Problem statements are an often neglected yet immensely important part of any UX/UI design initiative. After all, designers are not pixel pushers; they are problem solvers, and to effectively solve a problem, you first must understand which problem you are solving for.

A well-crafted UX problem statement can help eliminate ambiguity and focus your whole process on designing solutions that drive impact, not just look pretty. Let’s learn how.

What is a UX problem statement?

In simple terms, a UX problem statement, often called a user-need statement, is a brief and precise description of which problem you are solving and what you are trying to achieve. It serves as a guardrail in the whole design process.

When we start brainstorming solutions or dive deep into Figma and start polishing the interface, it’s often easy to get lost in the flow of things and forget which problems we are actually trying to solve, which inevitably leads to suboptimal solutions. The goal of a UX problem statement grounds us in user thinking and even helps quickly prevalidate solutions.

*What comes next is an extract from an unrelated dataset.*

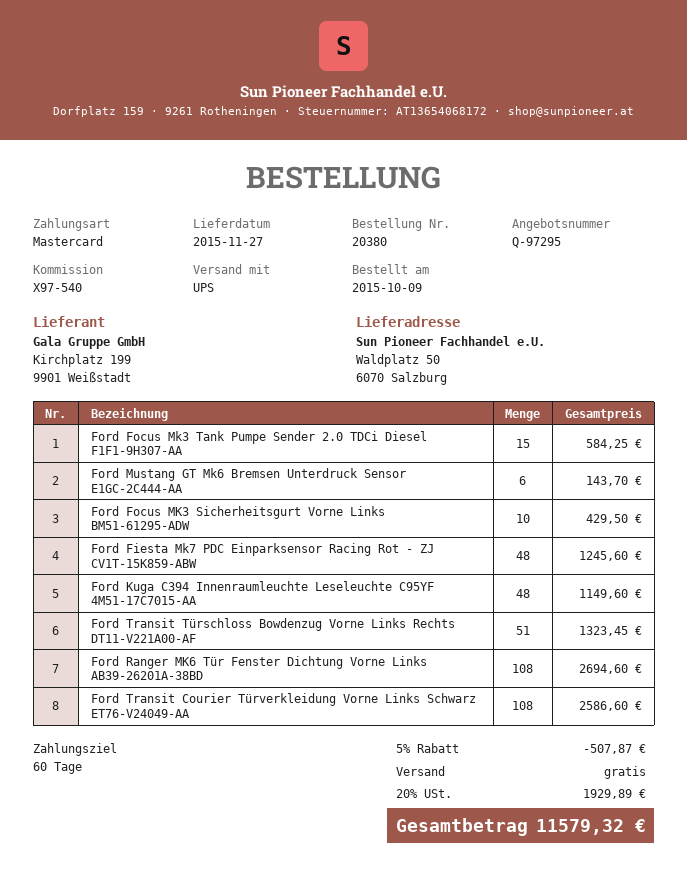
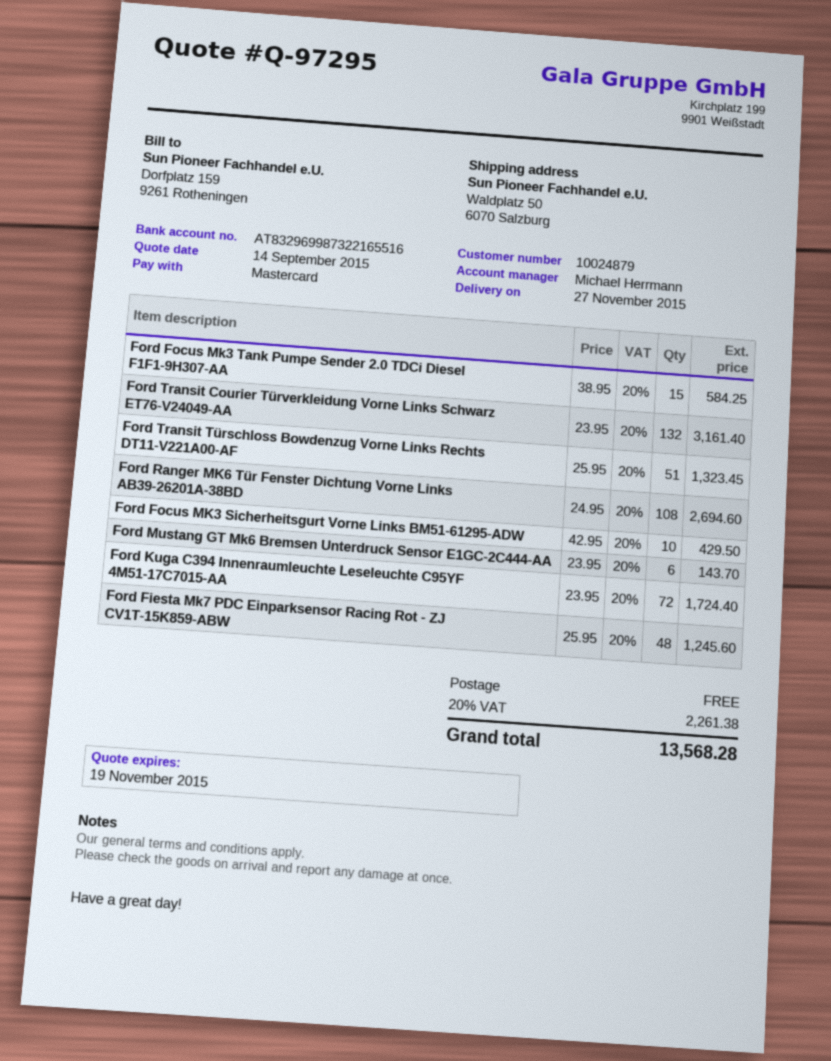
Ford Kuga C394 Innenraumleuchte Leseleuchte C95YF 4M51-17C7015-AA: 48 for 1149.60 -> 72 for 1724.40
Ford Transit Courier Türverkleidung Vorne Links Schwarz ET76-V24049-AA: 108 for 2586.60 -> 132 for 3161.40
discount: 5% = 507.87 -> none
tax: 20% = 1929.89 -> 20% = 2261.38
total: 11579.32 -> 13568.28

The role of problem statements in user-centered design

Problem statements are critical in each phase of a user-centered design process. At the empathize phase, it helps guide your research questions and capture the most important learnings.

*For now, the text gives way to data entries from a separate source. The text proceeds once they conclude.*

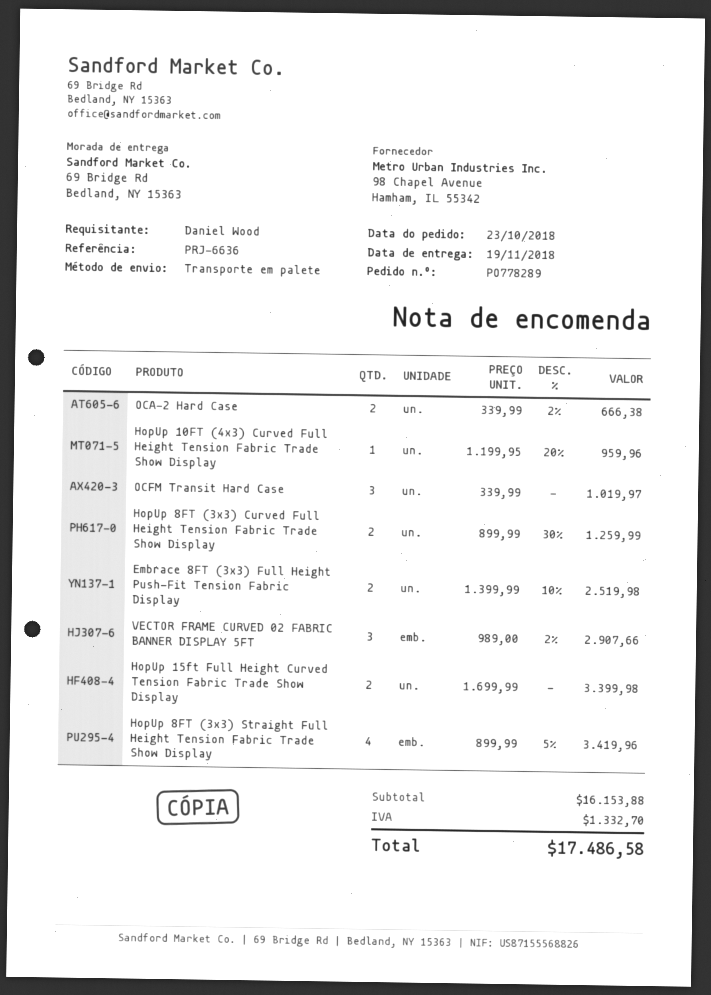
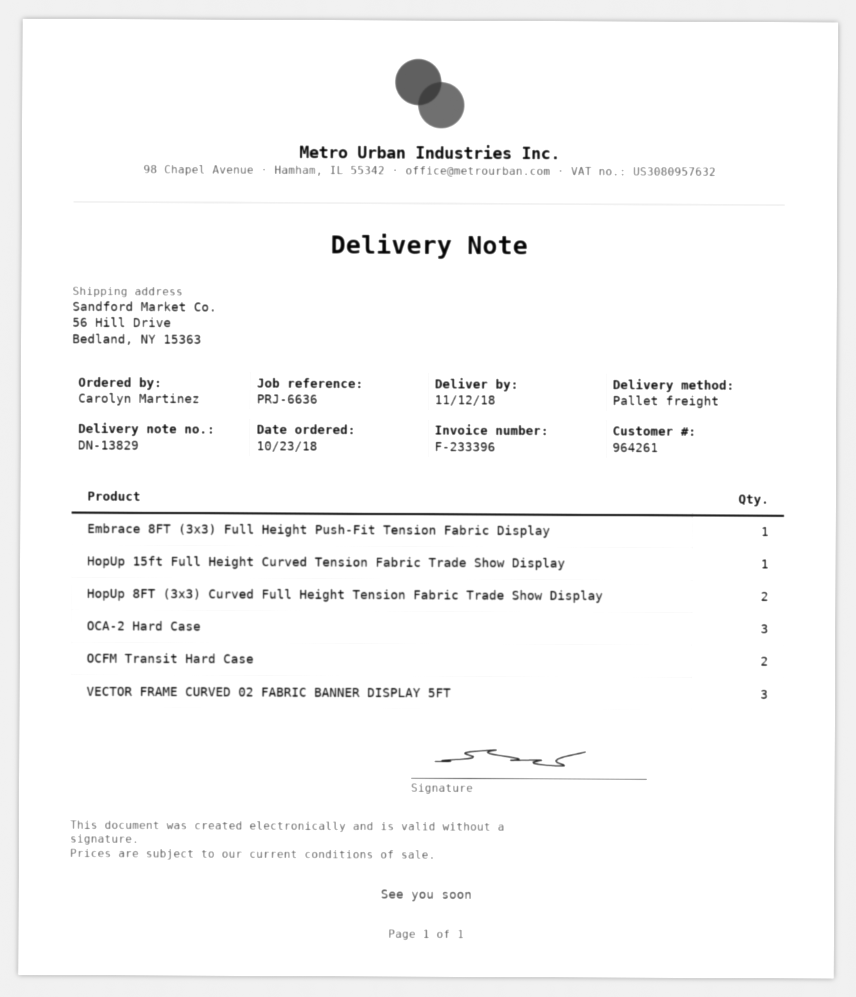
delivery date: 2018-11-19 -> 2018-11-12
ordered by: Daniel Wood -> Carolyn Martinez
ship to: 69 Bridge Rd, Bedland, NY 15363 -> 56 Hill Drive, Bedland, NY 15363
OCA-2 Hard Case: 2 -> 3
HopUp 10FT (4x3) Curved Full Height Tension Fabric Trade Show Display: 1 -> none
OCFM Transit Hard Case: 3 -> 2
Embrace 8FT (3x3) Full Height Push-Fit Tension Fabric Display: 2 -> 1
HopUp 15ft Full Height Curved Tension Fabric Trade Show Display: 2 -> 1
HopUp 8FT (3x3) Straight Full Height Tension Fabric Trade Show Display: 4 -> none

It then helps you wrap up the problem definition phase, allowing you to synthesize your key learning in a digestible, shareable artifact. A well-researched problem statement then constrains and focuses your ideation toward solutions that have the greatest chance to move the needle, and later, you can reference it regularly when prototyping your solutions.

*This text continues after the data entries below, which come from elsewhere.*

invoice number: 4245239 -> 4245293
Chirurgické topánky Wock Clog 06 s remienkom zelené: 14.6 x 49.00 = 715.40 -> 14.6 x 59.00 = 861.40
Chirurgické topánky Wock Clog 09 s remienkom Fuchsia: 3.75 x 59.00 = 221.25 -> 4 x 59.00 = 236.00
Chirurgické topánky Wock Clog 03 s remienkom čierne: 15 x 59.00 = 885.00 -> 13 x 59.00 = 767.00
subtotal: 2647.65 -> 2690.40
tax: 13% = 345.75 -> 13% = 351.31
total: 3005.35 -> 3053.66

Problem statements are also an excellent tool for aligning everyone on the team, from UX researchers to UI designers to product managers. It’s a significant step toward solving the omnipresent design problem: keeping everyone focused on the same thing.

Components of an effective problem statement: A case study

There is no silver bullet for how to craft an effective problem statement. Various companies, designers, and managers approach it slightly differently. However, most of them have three things in common:

  1. Focus on the end user
  2. Strive to name the problem clearly
  3. Define outcomes the solution should achieve

Components of UX Problem Statement

I tend to structure my problem statements similarly. In this section, I’ll combine theory with sharing the story of how we used the UX problem statement to design a solution for marketplace sellers.

Defining the user and their needs

The first step is to understand who you are designing for. The most common trap here is to focus on generic users. I saw numerous problem statements saying we are designing for “company X’s user.”

The problem with that? Your product is most likely used by various groups and subsegments of users.

Whoever you are designing for, odds are the solution isn’t focused on 100 percent of your user base. Different users have different problems, needs, and expectations. Unless you touch a fundamental flow (such as the homepage), you are likely designing for no more than 20–70 percent of the user base.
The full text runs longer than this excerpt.